本研究は新規バブルを用いたsonoporationに重要な因子をsimulation検討で同定した事が大きな意義があると考える。加えてsimulation検討を行う際の蛍光物質の分子量を既存のものからsiRNAに準じた分子量に変化させた点にこれまでの研究に無い独創性が感じられた。本論文ではin vivoでのLuciferase活性の抑制に有意差は確認されなかったが、抑制傾向は顕著である。そのためin vivoにより即した条件を決定するなどして、マウス個体間でのバラつきを抑える事でより現実的な方法論になって行くだろう。

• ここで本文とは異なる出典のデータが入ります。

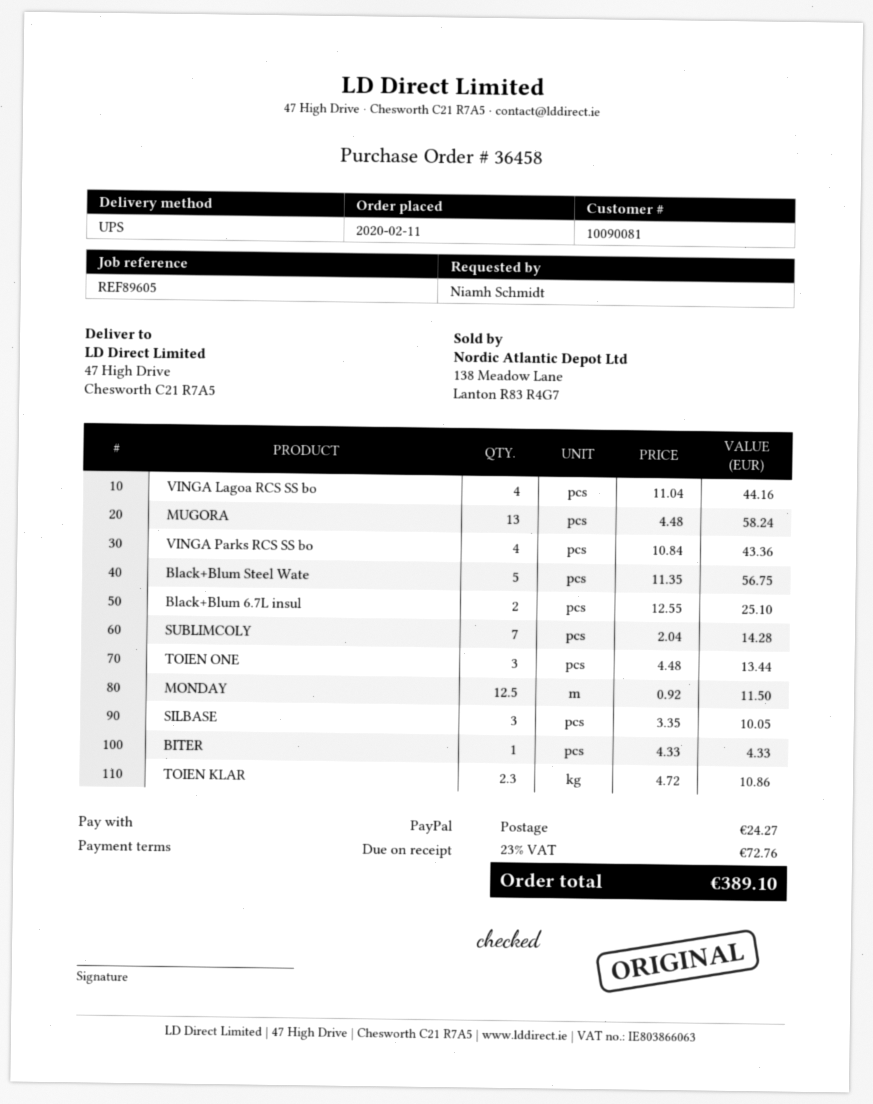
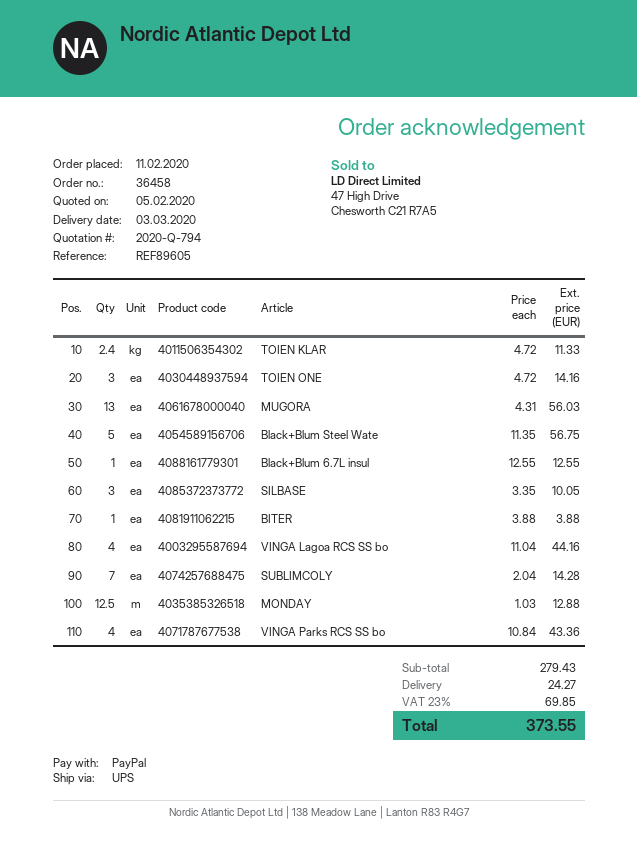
MUGORA: 13 x 4.48 = 58.24 -> 13 x 4.31 = 56.03
Black+Blum 6.7L insul: 2 x 12.55 = 25.10 -> 1 x 12.55 = 12.55
TOIEN ONE: 3 x 4.48 = 13.44 -> 3 x 4.72 = 14.16
MONDAY: 12.5 x 0.92 = 11.50 -> 12.5 x 1.03 = 12.88
BITER: 1 x 4.33 = 4.33 -> 1 x 3.88 = 3.88
TOIEN KLAR: 2.3 x 4.72 = 10.86 -> 2.4 x 4.72 = 11.33
tax: 23% = 72.76 -> 23% = 69.85
total: 389.10 -> 373.55

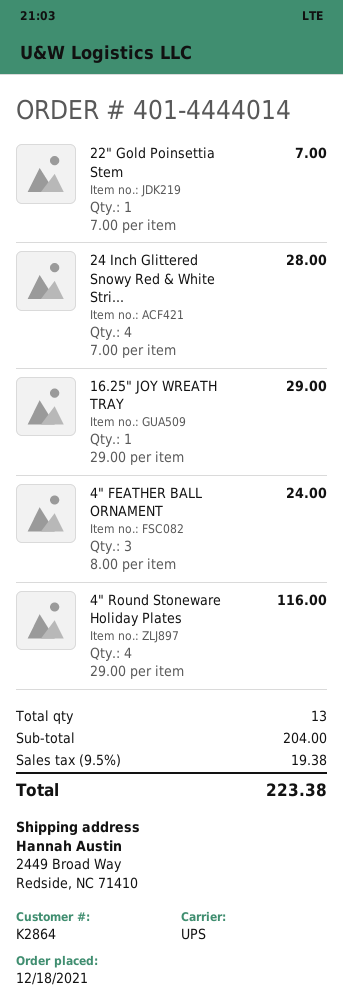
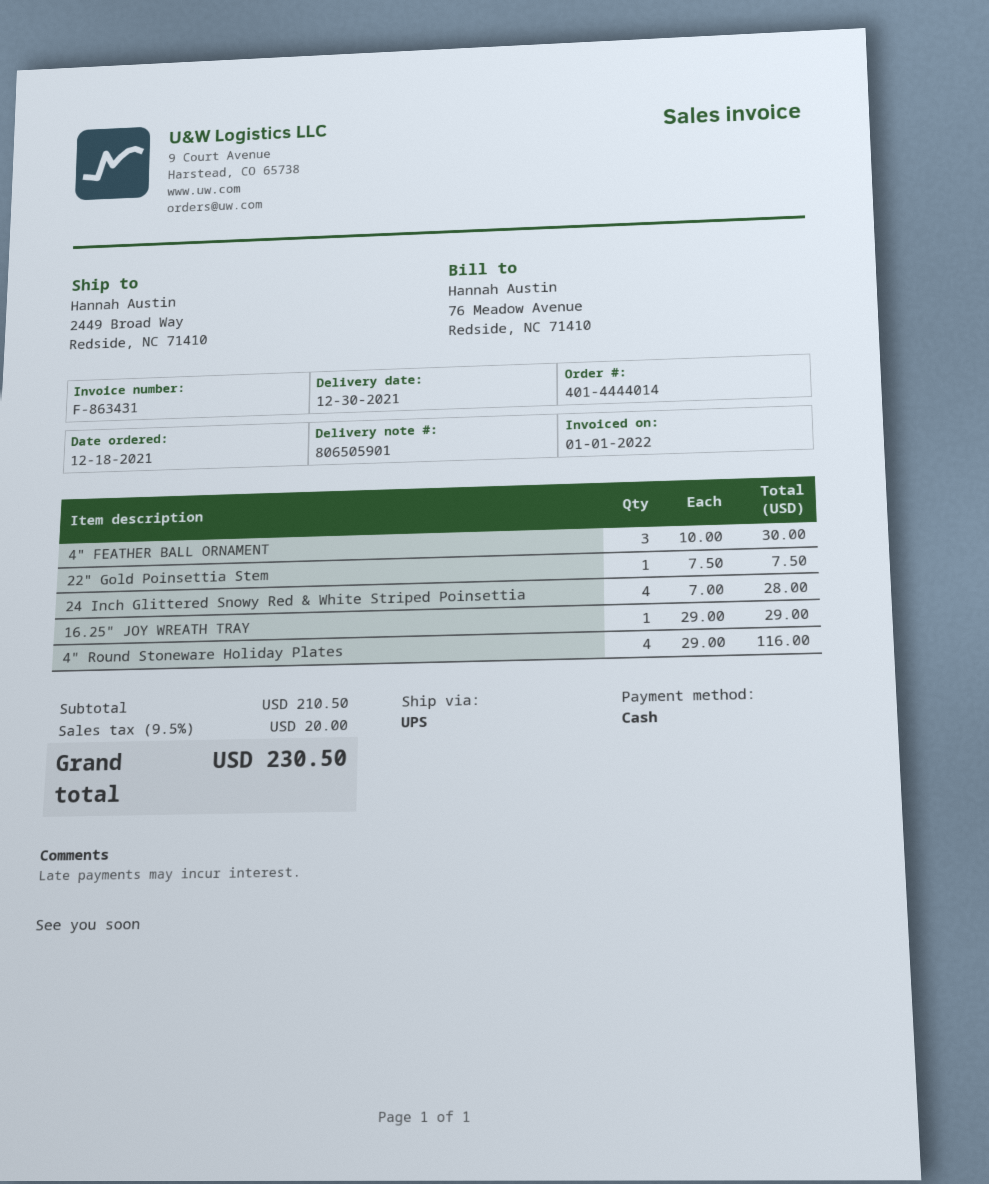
22" Gold Poinsettia Stem: 1 x 7.00 = 7.00 -> 1 x 7.50 = 7.50
4" FEATHER BALL ORNAMENT: 3 x 8.00 = 24.00 -> 3 x 10.00 = 30.00
subtotal: 204.00 -> 210.50
tax: 9.5% = 19.38 -> 9.5% = 20.00
total: 223.38 -> 230.50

第五章では本論文に対する今後の展望と予備検討について述べられている。抗体の親和性を利用したimmuno-liposomeの開発、siRNAの効果を持続させるためのsiRNAの修飾やsonoporationの処理スケジュールなど多方面からの展望が述べられている。また研究成果を実際に臨床応用するため、臨床検体における膀胱がん特異抗原の探索やその利用、膀胱がんの同所移植マウスの開発や目的遺伝子の決定にも言及していた。

immuno-liposomeを用いたsonoporationにおいては、従来のsonoporationよりもLuciferaseの抑制効果が向上しており、臨床応用する際に非常に有用である。臨床検体を用いたスクリーニングにおいて、膀胱がん及び膀胱上皮のマーカーを同定する事に成功しており、immuno-liposomeを用いたsonoporationの手技と共に表在性膀胱がんの再発防止法に寄与するものと考えられる。また膀胱がんの同所移植マウスは本研究のみならず膀胱がんの研究に大きく寄与するものであり、これまでに報告の無いRT-112での同所移植マウスが作成可能である事を示した功績は非常に大きいものである。

なお、本論文第二章は、東北大学大学院医工学研究科 教授 小玉哲也博士、帝京大学薬学部 生物薬剤学教室 教授 丸山一雄博士、同研究室所属 鈴木亮博士、国立がん研究センター東病院 臨床開発センターがん治療開発部 室長 安永正浩博士、同部所属 古賀宣勝博士、東京大学大学院新領域創成科学研究科 荒川寛茂との共同研究であるが、論文提出者が主体となり構想、分析及び検証を行ったもので、論文提出者の寄与が十分であると判断する。

したがって、博士(生命科学)の学位を授与できると認める。